:: Task instructions ::
Write exactly, with no line omitted or added, the span beginning at the line that holds "CSV, JSON, SQL" and ending at the last line of the records.

:: Source data ::
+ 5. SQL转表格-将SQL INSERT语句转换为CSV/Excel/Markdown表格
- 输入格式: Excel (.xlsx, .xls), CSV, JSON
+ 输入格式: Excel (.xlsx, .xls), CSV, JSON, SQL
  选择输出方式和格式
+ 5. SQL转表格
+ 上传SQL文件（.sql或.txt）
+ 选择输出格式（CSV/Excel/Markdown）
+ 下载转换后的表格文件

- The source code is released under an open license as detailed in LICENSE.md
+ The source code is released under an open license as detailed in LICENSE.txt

:: Exercise answer ::
+ 输入格式: Excel (.xlsx, .xls), CSV, JSON, SQL
  选择输出方式和格式
+ 5. SQL转表格
+ 上传SQL文件（.sql或.txt）
+ 选择输出格式（CSV/Excel/Markdown）
+ 下载转换后的表格文件

- The source code is released under an open license as detailed in LICENSE.md
+ The source code is released under an open license as detailed in LICENSE.txt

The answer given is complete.